Pull every line containing "name" out of the material below.

**Provided records:**
* * *

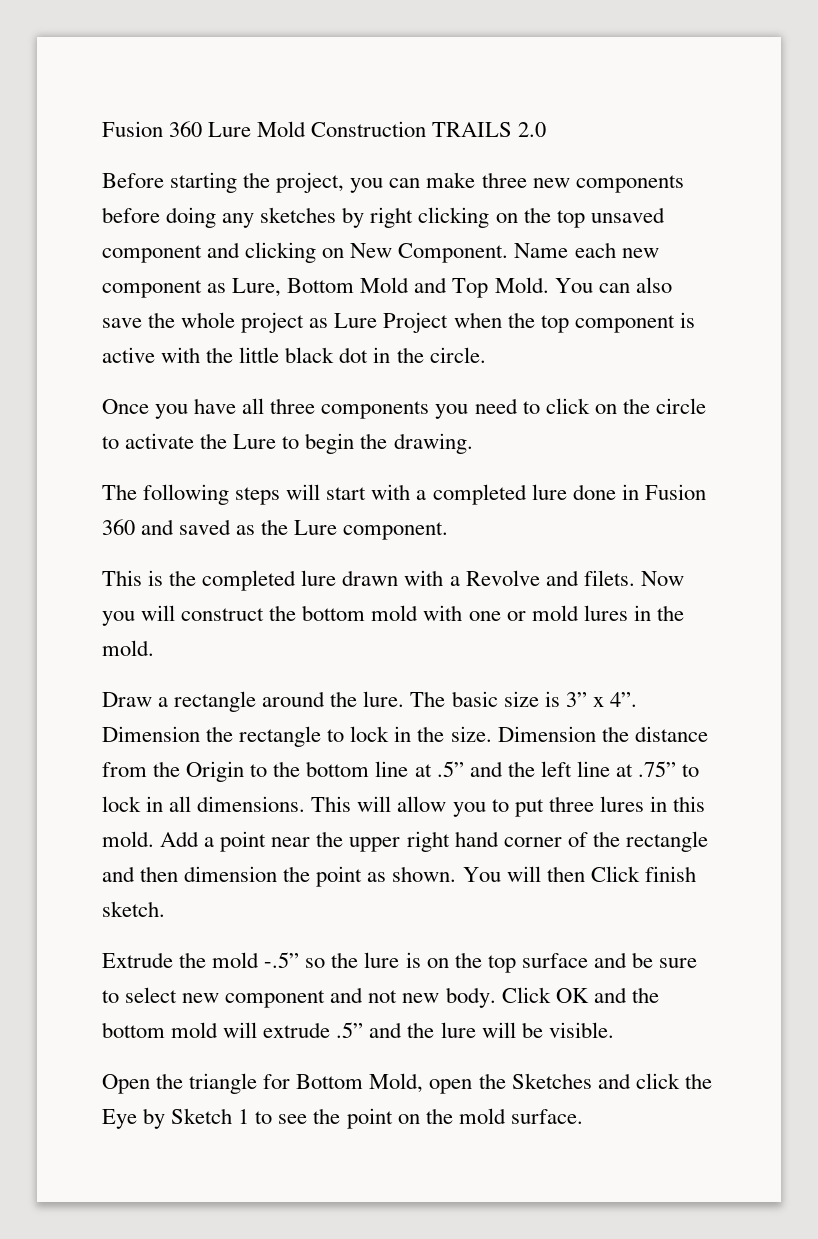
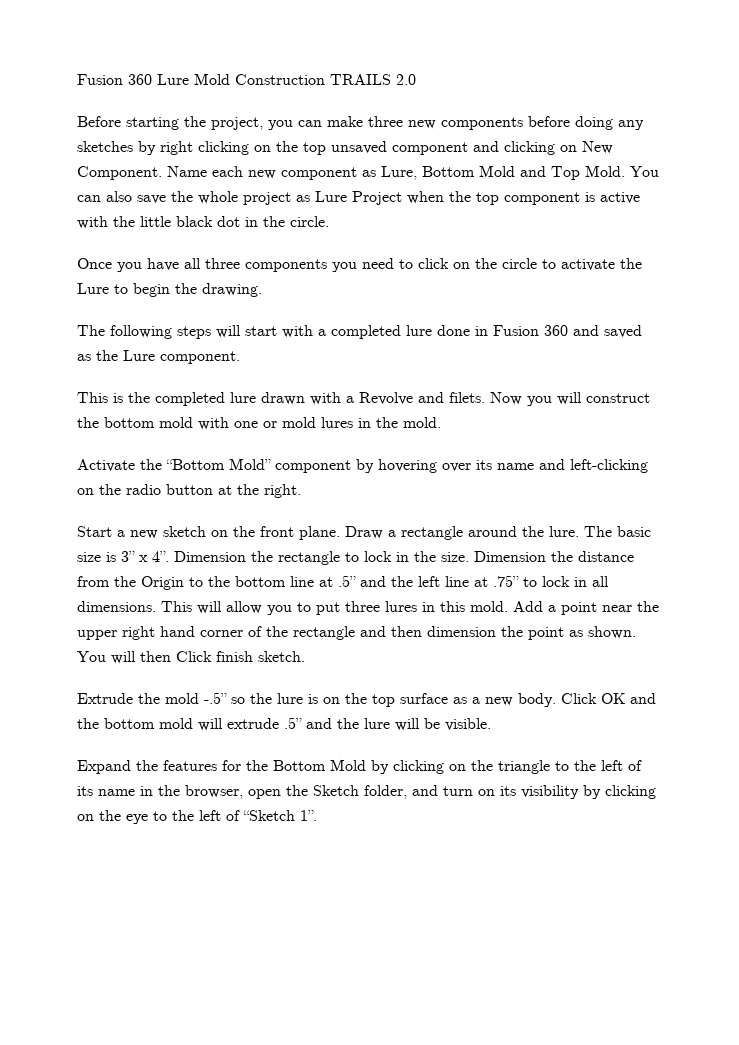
+ Activate the “Bottom Mold” component by hovering over its name and left-clicking on the radio button at the right.
+ Start a new sketch on the front plane.
- Extrude the mold -.5” so the lure is on the top surface and be sure to select new component and not new body.
+ Extrude the mold -.5” so the lure is on the top surface as a new body.
- Open the triangle for Bottom Mold, open the Sketches and click the Eye by Sketch 1 to see the point on the mold surface.
+ Expand the features for the Bottom Mold by clicking on the triangle to the left of its name in the browser, open the Sketch folder, and turn on its visibility by clicking on the eye to the left of “Sketch 1”.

* * *

**Answer space:**
+ Activate the “Bottom Mold” component by hovering over its name and left-clicking on the radio button at the right.
+ Expand the features for the Bottom Mold by clicking on the triangle to the left of its name in the browser, open the Sketch folder, and turn on its visibility by clicking on the eye to the left of “Sketch 1”.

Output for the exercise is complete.